— Work instructions —
Please repeat the entire listing verbatim and keep the pictures out.

— Supplied data —
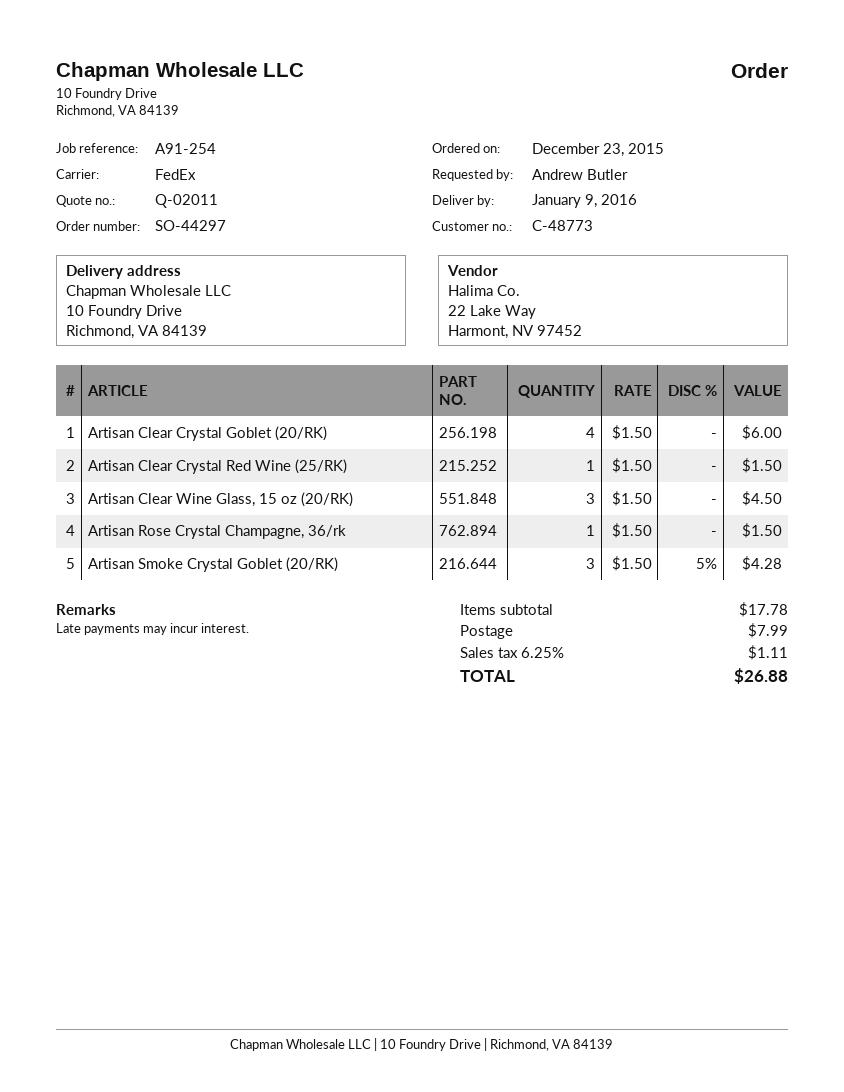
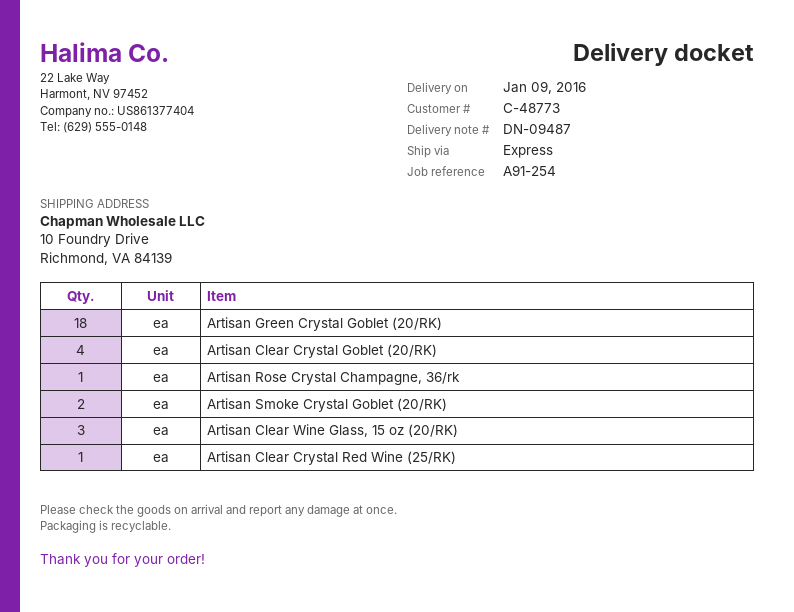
shipping method: FedEx -> express
Artisan Smoke Crystal Goblet (20/RK): 3 -> 2
Artisan Green Crystal Goblet (20/RK): none -> 18

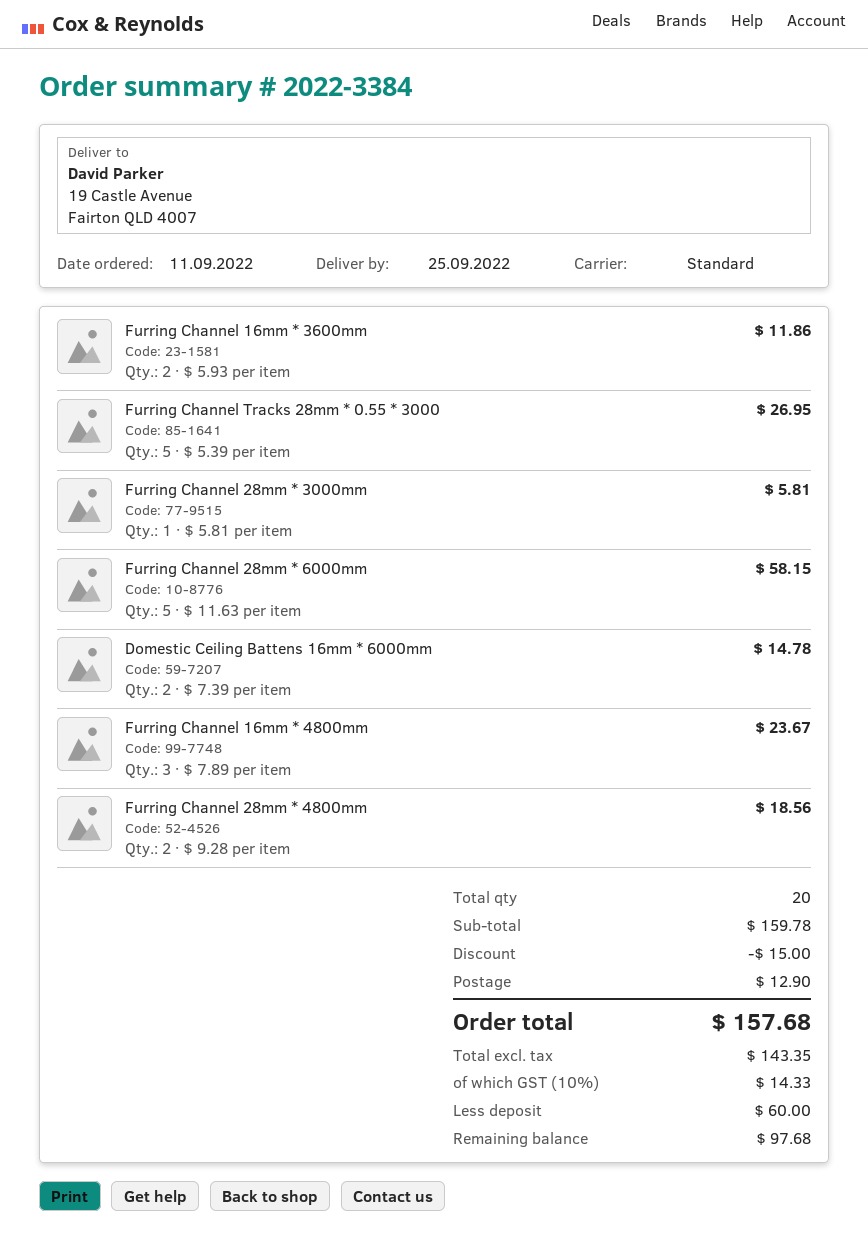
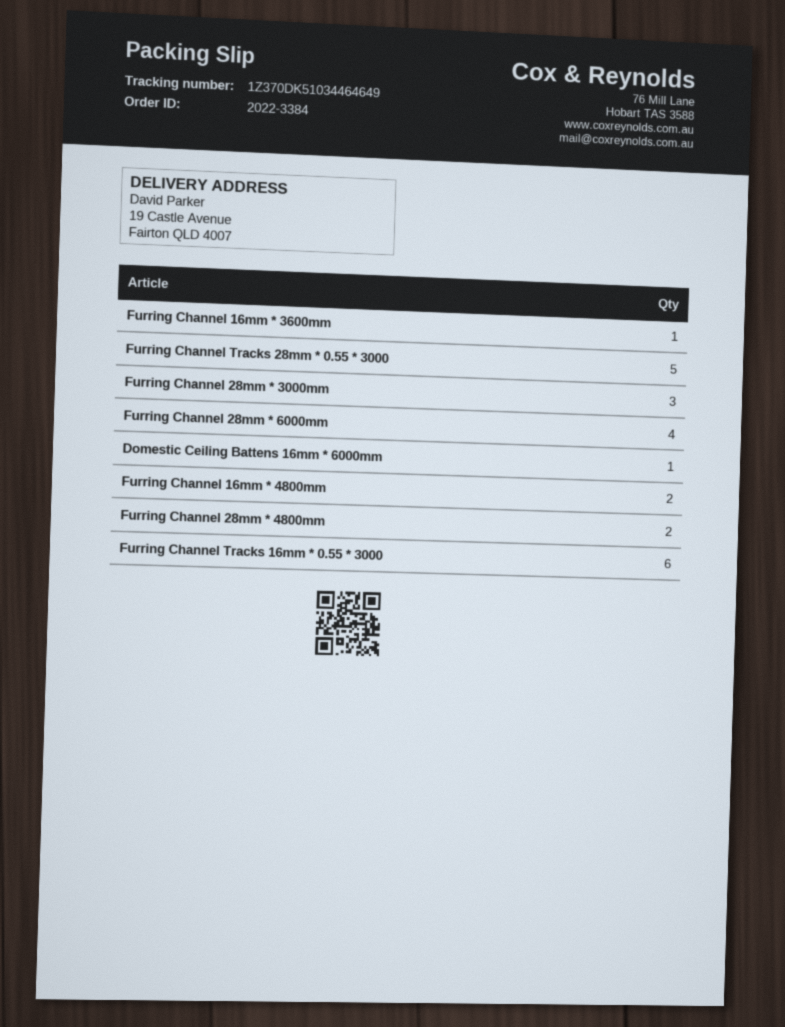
Furring Channel 16mm * 3600mm: 2 -> 1
Furring Channel 28mm * 3000mm: 1 -> 3
Furring Channel 28mm * 6000mm: 5 -> 4
Domestic Ceiling Battens 16mm * 6000mm: 2 -> 1
Furring Channel 16mm * 4800mm: 3 -> 2
Furring Channel Tracks 16mm * 0.55 * 3000: none -> 6

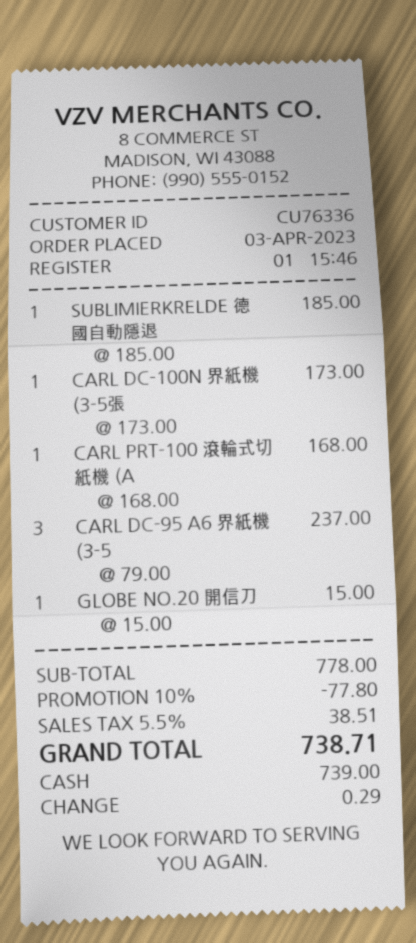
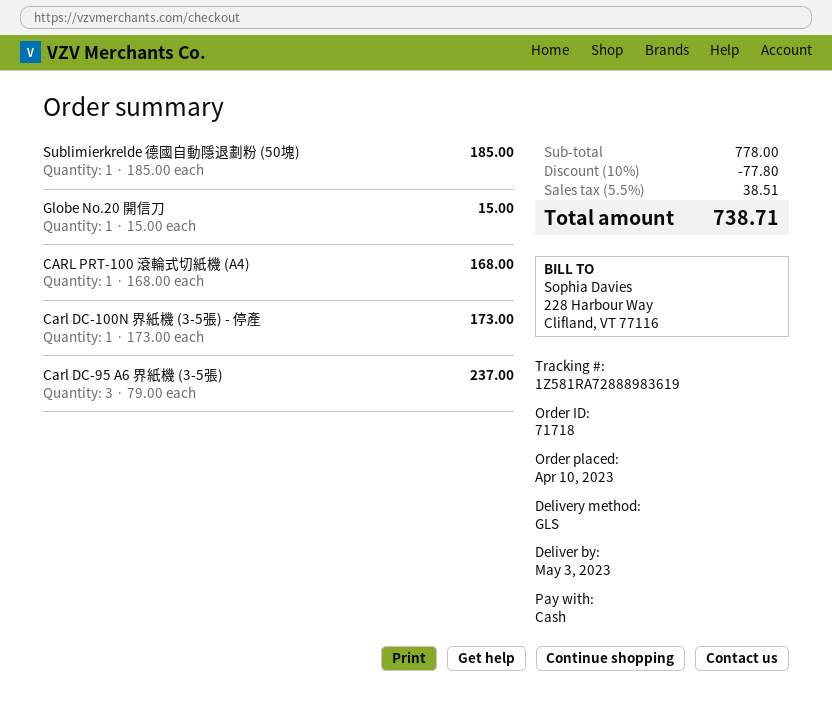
order date: 2023-04-03 -> 2023-04-10

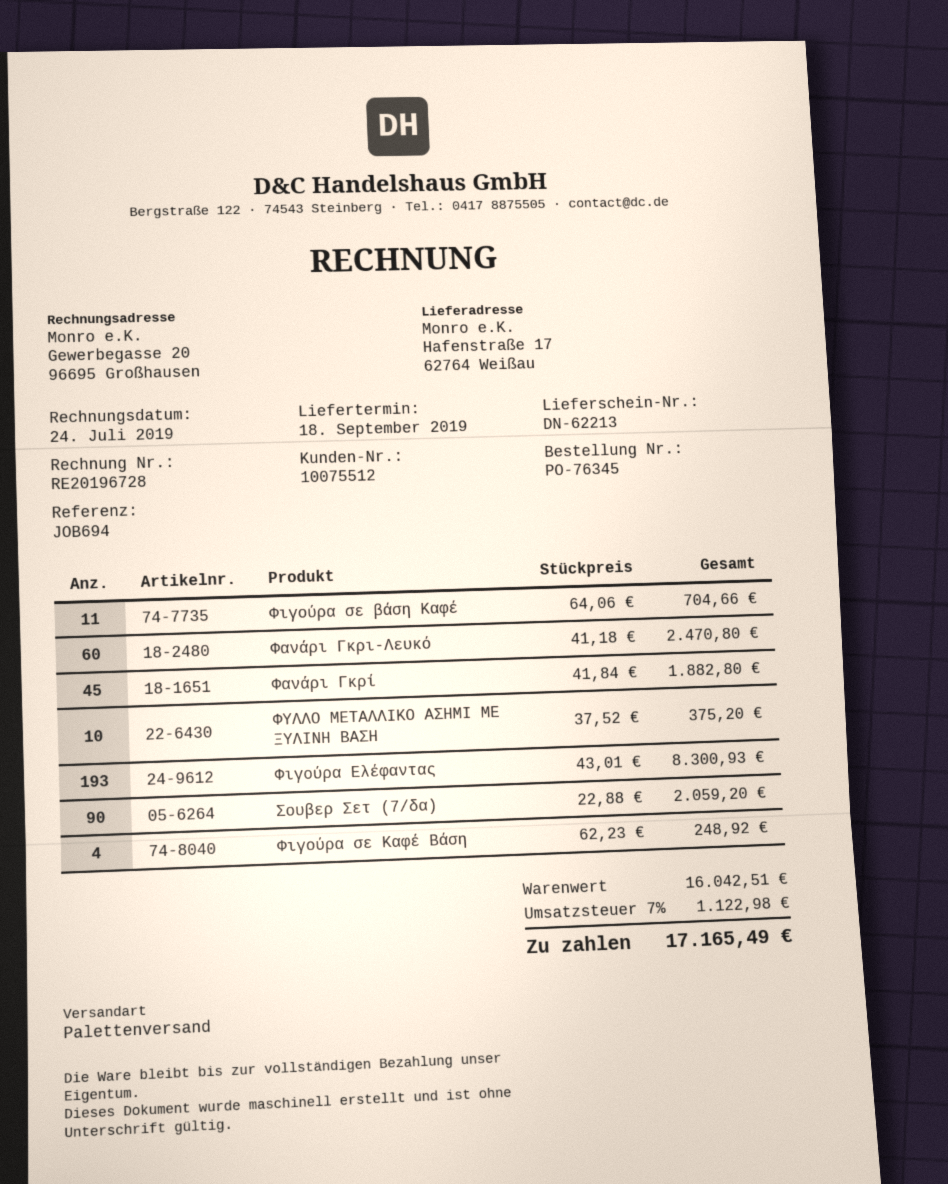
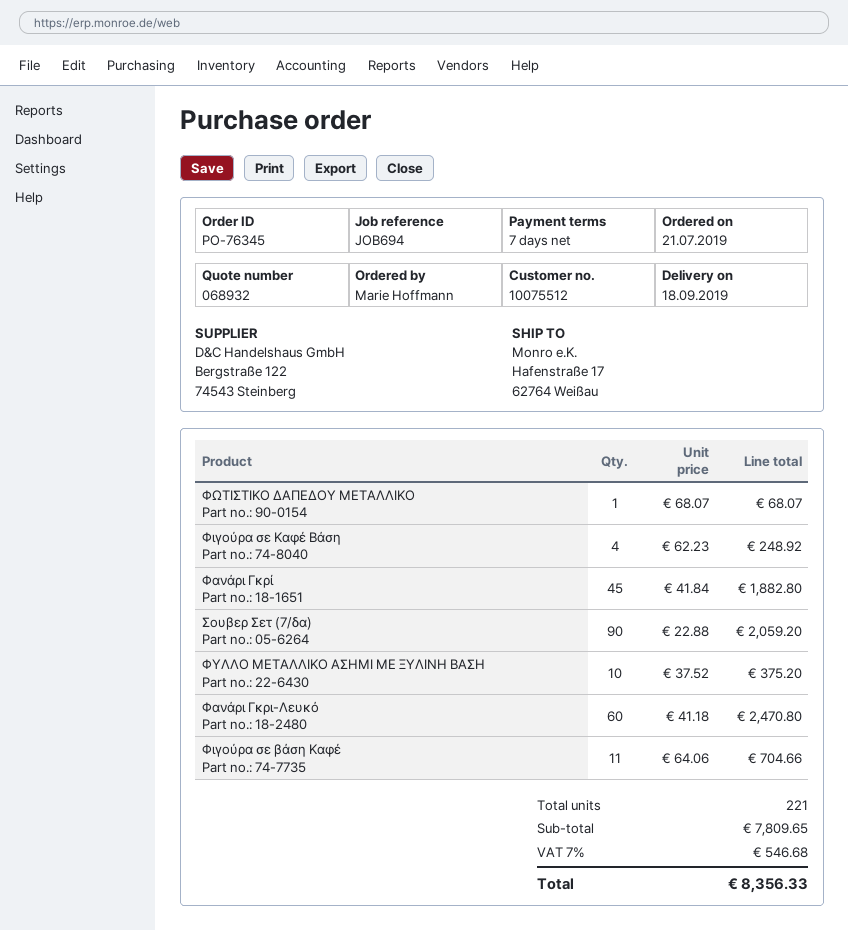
Φιγούρα Ελέφαντας: 193 x 43.01 = 8300.93 -> none
ΦΩΤΙΣΤΙΚΟ ΔΑΠΕΔΟΥ ΜΕΤΑΛΛΙΚΟ: none -> 1 x 68.07 = 68.07
subtotal: 16042.51 -> 7809.65
tax: 7% = 1122.98 -> 7% = 546.68
total: 17165.49 -> 8356.33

— Completed task —
shipping method: FedEx -> express
Artisan Smoke Crystal Goblet (20/RK): 3 -> 2
Artisan Green Crystal Goblet (20/RK): none -> 18

Furring Channel 16mm * 3600mm: 2 -> 1
Furring Channel 28mm * 3000mm: 1 -> 3
Furring Channel 28mm * 6000mm: 5 -> 4
Domestic Ceiling Battens 16mm * 6000mm: 2 -> 1
Furring Channel 16mm * 4800mm: 3 -> 2
Furring Channel Tracks 16mm * 0.55 * 3000: none -> 6

order date: 2023-04-03 -> 2023-04-10

Φιγούρα Ελέφαντας: 193 x 43.01 = 8300.93 -> none
ΦΩΤΙΣΤΙΚΟ ΔΑΠΕΔΟΥ ΜΕΤΑΛΛΙΚΟ: none -> 1 x 68.07 = 68.07
subtotal: 16042.51 -> 7809.65
tax: 7% = 1122.98 -> 7% = 546.68
total: 17165.49 -> 8356.33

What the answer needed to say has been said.